Work item: Establish how many lines of the material below contain the string "shipping". Return that number by itself.
_ _ _
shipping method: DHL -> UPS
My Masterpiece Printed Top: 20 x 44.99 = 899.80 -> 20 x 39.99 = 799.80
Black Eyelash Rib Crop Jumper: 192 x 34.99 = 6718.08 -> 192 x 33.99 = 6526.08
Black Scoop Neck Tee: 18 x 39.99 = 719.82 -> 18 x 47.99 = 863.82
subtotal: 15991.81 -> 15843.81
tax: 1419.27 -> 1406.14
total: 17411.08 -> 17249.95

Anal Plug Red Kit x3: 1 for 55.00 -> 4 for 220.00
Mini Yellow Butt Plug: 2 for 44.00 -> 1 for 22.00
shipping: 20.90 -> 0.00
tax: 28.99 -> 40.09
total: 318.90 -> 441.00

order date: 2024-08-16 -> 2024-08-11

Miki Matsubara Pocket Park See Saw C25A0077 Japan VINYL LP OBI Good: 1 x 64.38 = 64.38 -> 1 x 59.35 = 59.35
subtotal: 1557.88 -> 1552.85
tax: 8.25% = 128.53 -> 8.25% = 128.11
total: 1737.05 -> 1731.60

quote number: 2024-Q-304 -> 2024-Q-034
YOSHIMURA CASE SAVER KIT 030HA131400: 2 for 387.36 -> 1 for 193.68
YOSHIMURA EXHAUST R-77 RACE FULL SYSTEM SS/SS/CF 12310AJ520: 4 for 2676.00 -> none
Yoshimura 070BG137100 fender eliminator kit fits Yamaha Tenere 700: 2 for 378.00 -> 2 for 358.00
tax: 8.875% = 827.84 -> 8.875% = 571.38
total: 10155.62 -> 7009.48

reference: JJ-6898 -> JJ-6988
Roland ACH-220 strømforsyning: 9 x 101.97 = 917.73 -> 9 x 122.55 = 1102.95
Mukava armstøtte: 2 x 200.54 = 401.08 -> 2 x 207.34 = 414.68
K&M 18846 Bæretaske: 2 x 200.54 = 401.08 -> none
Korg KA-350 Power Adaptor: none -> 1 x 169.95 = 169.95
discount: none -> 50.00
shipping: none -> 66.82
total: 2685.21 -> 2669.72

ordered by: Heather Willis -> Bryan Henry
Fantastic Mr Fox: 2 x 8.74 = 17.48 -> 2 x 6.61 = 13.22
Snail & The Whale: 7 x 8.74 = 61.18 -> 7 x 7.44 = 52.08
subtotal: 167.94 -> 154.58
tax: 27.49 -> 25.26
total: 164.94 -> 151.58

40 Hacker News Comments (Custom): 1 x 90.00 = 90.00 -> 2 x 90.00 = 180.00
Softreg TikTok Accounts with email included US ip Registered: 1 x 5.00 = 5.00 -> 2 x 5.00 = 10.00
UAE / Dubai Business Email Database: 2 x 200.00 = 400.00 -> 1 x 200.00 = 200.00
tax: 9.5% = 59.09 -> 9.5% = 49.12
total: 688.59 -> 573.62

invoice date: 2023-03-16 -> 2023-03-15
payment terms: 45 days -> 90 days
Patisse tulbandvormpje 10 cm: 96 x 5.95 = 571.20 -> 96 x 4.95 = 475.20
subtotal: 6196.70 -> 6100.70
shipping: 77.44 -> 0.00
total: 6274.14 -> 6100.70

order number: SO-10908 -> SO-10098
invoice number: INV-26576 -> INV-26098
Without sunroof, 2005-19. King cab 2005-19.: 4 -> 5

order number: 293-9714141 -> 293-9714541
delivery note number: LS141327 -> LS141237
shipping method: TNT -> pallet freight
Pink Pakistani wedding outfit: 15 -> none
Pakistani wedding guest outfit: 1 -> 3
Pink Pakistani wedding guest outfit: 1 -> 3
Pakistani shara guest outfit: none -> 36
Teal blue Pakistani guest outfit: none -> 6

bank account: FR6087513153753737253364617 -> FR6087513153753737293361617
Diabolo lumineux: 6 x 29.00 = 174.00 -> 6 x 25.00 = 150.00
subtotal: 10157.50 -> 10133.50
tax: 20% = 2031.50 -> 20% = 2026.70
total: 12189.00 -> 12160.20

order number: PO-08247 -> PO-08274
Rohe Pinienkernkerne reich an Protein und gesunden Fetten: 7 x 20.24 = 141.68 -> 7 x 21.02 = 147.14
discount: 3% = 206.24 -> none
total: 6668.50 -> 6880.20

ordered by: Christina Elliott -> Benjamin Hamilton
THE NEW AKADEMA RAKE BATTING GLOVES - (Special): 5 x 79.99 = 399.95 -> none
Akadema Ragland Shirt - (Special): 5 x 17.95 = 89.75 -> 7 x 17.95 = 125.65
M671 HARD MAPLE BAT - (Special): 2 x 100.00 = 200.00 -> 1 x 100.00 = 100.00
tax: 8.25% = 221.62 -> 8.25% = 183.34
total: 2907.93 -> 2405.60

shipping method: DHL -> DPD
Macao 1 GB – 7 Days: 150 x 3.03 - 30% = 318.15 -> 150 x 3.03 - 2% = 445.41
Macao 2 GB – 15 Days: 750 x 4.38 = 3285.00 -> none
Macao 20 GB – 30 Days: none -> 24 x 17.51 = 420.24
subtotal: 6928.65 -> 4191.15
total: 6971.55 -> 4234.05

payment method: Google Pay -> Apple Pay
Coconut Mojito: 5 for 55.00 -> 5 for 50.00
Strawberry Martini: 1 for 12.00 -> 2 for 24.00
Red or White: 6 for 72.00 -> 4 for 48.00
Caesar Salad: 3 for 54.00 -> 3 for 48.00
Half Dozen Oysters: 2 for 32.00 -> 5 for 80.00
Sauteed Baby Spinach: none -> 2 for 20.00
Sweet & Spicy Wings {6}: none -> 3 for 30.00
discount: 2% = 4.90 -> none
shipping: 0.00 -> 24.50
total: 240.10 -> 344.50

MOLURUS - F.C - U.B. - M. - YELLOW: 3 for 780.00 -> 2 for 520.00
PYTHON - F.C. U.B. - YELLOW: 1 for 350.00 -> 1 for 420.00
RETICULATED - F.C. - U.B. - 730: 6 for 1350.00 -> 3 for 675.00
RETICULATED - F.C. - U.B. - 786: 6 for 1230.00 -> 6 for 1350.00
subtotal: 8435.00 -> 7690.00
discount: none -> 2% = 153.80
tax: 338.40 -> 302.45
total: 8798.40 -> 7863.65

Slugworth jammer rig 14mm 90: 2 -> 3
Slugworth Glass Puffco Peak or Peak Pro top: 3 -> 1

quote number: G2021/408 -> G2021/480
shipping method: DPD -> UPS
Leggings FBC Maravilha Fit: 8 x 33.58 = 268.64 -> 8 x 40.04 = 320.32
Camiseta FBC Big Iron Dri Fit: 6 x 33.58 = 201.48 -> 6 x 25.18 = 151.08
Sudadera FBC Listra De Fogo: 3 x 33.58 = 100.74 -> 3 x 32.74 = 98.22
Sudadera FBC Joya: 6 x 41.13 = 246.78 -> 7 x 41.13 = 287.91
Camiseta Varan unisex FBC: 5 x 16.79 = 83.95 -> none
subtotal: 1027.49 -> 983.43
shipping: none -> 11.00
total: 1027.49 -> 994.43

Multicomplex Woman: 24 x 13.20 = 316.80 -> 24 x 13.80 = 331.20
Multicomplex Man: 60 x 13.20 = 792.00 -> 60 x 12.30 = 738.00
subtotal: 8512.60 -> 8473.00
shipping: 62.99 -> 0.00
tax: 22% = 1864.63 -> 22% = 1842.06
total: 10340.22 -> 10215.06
_ _ _
Response to this task: 10